[Study material]
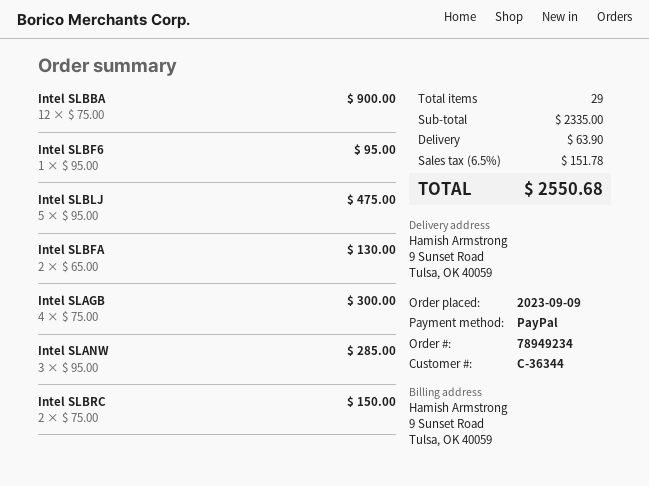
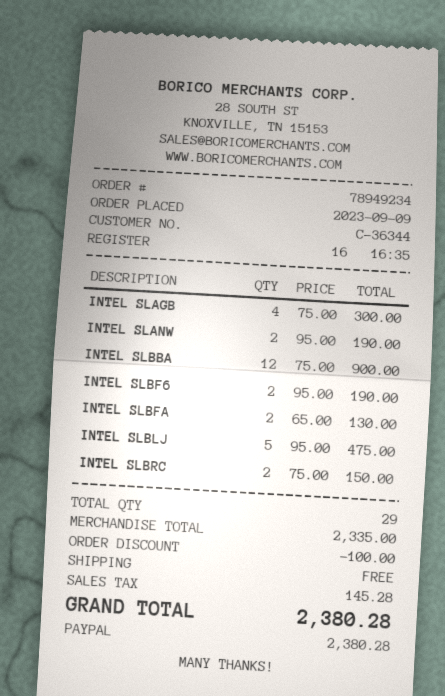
Intel SLBF6: 1 x 95.00 = 95.00 -> 2 x 95.00 = 190.00
Intel SLANW: 3 x 95.00 = 285.00 -> 2 x 95.00 = 190.00
discount: none -> 100.00
shipping: 63.90 -> 0.00
tax: 151.78 -> 145.28
total: 2550.68 -> 2380.28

[What the exercise asks] The records above are to be restated exactly, without their pictures.

[Expected answer]
Intel SLBF6: 1 x 95.00 = 95.00 -> 2 x 95.00 = 190.00
Intel SLANW: 3 x 95.00 = 285.00 -> 2 x 95.00 = 190.00
discount: none -> 100.00
shipping: 63.90 -> 0.00
tax: 151.78 -> 145.28
total: 2550.68 -> 2380.28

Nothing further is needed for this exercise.